Table 2 shows factors influencing vaccination. In the overall sample, reported reasons that would lead study participants to be vaccinated included: if the physician recommended it (95.7%), if health insurance covers the vaccine (91.3%), and if the participants knew the vaccine’s importance for their health (91.3%) (Table 2). Among those who knew about the HPV vaccine but had not been vaccinated (28.3%), the majority reported that they would be willing to receive the vaccine if a physician recommends it and if they understand the vaccine’s importance for their health (data not shown). The principal reasons that men who knew about the vaccine indicated for not had been vaccinated against HPV were the lack of understanding of being at risk for HPV infection followed by the high cost of the vaccine.

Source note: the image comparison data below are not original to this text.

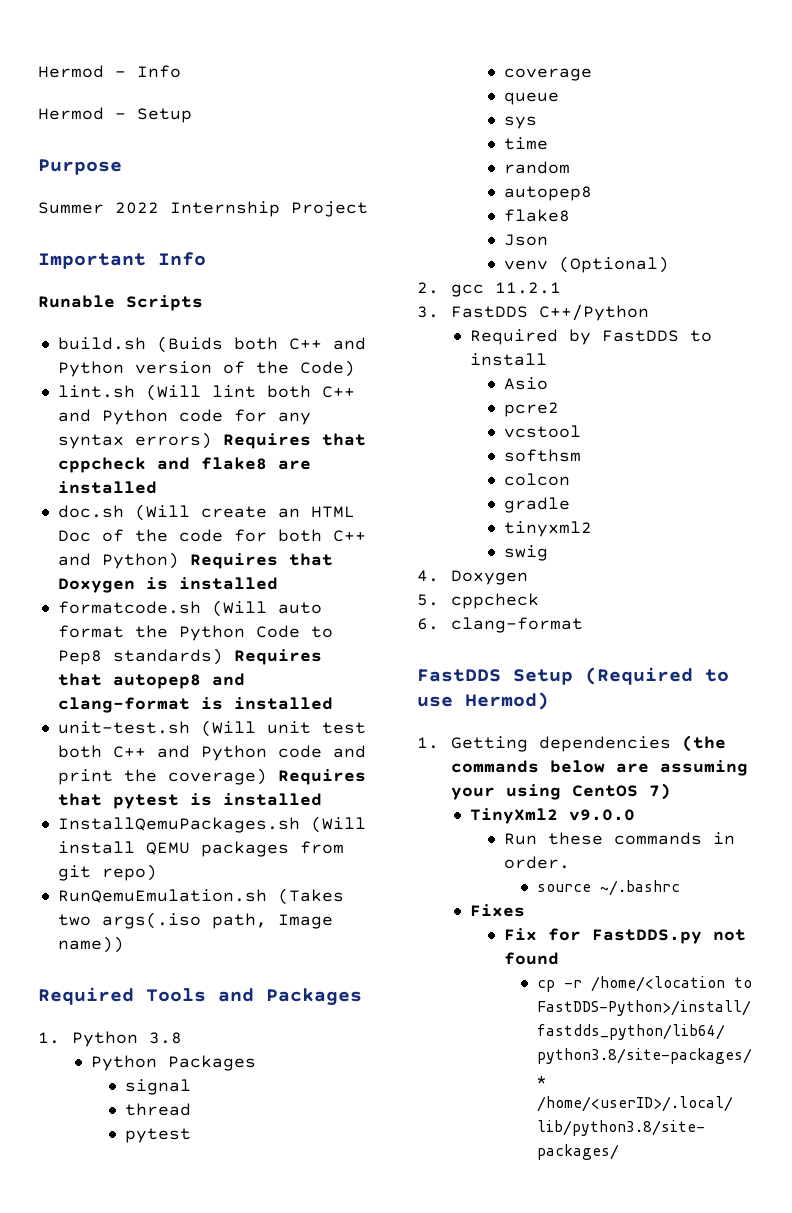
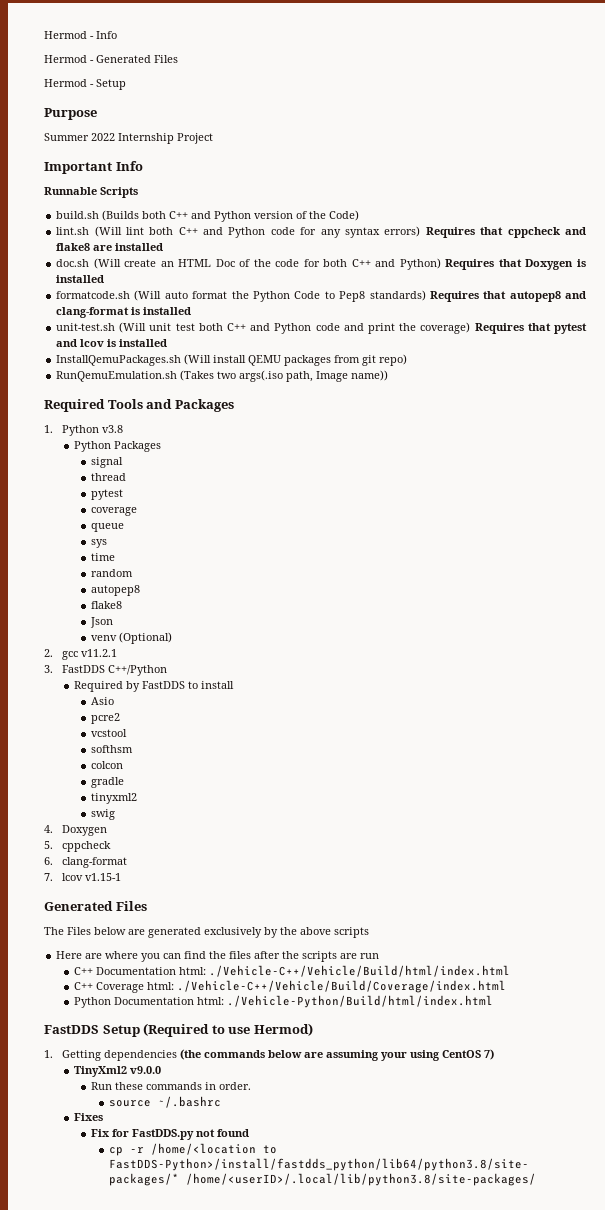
(181, 71) none -> [44,55,178,63] // Hermod - Generated Files
[38,295,115,308] Runable -> [44,187,97,195] Runnable
[156,336,223,353] (Buids -> [102,210,140,221] (Builds
(179, 801) none -> [56,339,105,347] and lcov
[148,1032,182,1044] 3.8 -> [101,425,123,433] v3.8
[494,282,561,294] 11.2.1 -> [80,649,117,657] v11.2.1
(583, 625) none -> [44,873,121,881] [44,901,147,911] [44,927,369,938] [56,951,380,962] [73,965,510,977] [73,980,506,993] [73,995,493,1008] // 7. lcov v1.15-1 // Generated Files // The Files below are generated exclusively by the above scripts // Here are where you can find the files after the scripts are run // C++ Documentation html: ./Vehicle-C++/Vehicle/Build/html/index.html // C++ Coverage html: ./Vehicle-C++/Vehicle/Build/Coverage/index.html // Python Documentation html: ./Vehicle-Python/Build/html/index.html

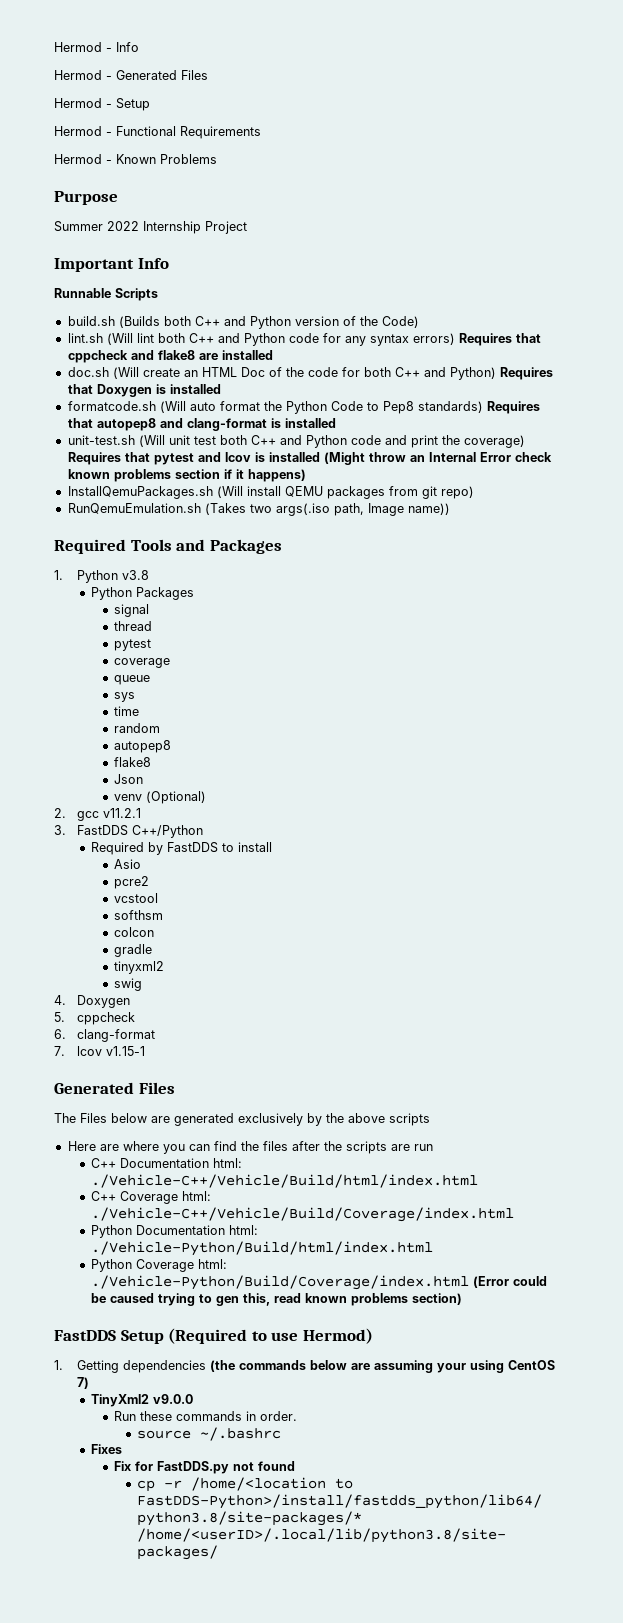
(126, 84) none -> [54,126,261,139] [54,154,217,164] // Hermod - Functional Requirements // Hermod - Known Problems
(168, 343) none -> [323,452,552,465] [67,469,306,482] (Might throw an Internal Error check known problems section if it happens)
(493, 1001) none -> [90,1259,227,1272] [90,1275,547,1290] [90,1293,462,1306] // Python Coverage html: ./Vehicle-Python/Build/Coverage/index.html (Error could be caused trying to gen this, read known problems section)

When contrasting heterosexual versus MSM, regarding the factors influencing vaccination, 82.6% of the heterosexual men interviewed reported that they would be willing to get vaccinated if they knew that the vaccine would protect their female sexual partners against genital warts and cervical cancer. However, only half of the MSM interviewed would be willing to be vaccinated against HPV if they knew that the vaccine would protect their male partners against genital warts (52.2%) or HPV-related cancers such as a penile or anal cancer (50.0%).
The majority of the study participants indicated that they perceived that they were at little or no risk for genital warts and HPV-related cancers (Figure 1). For anal cancer, approximately a third (32.6%) of the participants reported having low risk or no risk at all, followed by participants who indicated they were not sure how to assess their risk (30.4%). The majority (58.7%) also reported that they were at low risk or at no risk at all for oral cancer.

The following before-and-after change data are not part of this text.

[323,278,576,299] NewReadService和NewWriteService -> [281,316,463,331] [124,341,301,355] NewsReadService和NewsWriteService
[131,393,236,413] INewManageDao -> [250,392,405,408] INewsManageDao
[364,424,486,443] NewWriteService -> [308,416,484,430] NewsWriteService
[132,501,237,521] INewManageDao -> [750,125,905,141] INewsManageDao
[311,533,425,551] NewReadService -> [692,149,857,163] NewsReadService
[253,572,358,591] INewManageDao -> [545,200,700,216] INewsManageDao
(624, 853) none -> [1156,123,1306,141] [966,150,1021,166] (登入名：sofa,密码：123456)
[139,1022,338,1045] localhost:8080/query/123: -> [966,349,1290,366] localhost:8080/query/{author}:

This pilot study highlights the poor awareness of the HPV vaccine in a small sample of high-risk young men (18–26 years) attending an STI clinic in San Juan, PR. However, among those who knew about the vaccine, interest in getting vaccinated was high. High acceptability has also been reported previously in other male populations (4), including MSM (14). In this study, separate analysis showed that a higher proportion of MSM (53%) were aware of the HPV vaccine as compared to heterosexual men (16%, p=0.01), although acceptability was similarly high in both groups (77% and 80% respectively, p>0.05).

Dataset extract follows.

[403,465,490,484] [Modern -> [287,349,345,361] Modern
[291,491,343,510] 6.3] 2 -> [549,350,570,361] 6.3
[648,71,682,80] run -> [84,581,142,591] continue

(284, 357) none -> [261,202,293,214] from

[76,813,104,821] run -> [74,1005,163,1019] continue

This study also showed that even though this population is at high-risk for HPV infection (given their high-risk sexual practices and high prevalence of genital warts), they had a low perceived susceptibility to HPV-related cancers and genital warts. Their reported perceived susceptibility is in alignment with findings regarding the low knowledge of HPV infection within men in this STI clinic, in which fewer than 15% had an adequate knowledge of HPV infection and its long-term consequences (15). Our study also showed that none of the study participants have been vaccinated against HPV. Given their high-risk sexual practices, this group and their sexual partners would benefit from HPV vaccination. However, given the small sample size, caution with the interpretation of the findings is warranted. Future studies with a larger and more representative population sample are needed to identify predictors of uptake of the HPV vaccine among different male sub-groups, including MSM and HIV positive men. This will assist in the development of tailored interventions to increase STI and cancer prevention efforts in Puerto Rican men.
This project was fully supported by NIH R03 DA027939-01 and AIDS-Science Track Award for Research Transition A-START 1R03DA031590-01 from NIDA. The manuscript’s contents are solely the responsibility of the authors and do not necessarily represent the official view of the sponsors.
The authors have no conflict of interest to disclose.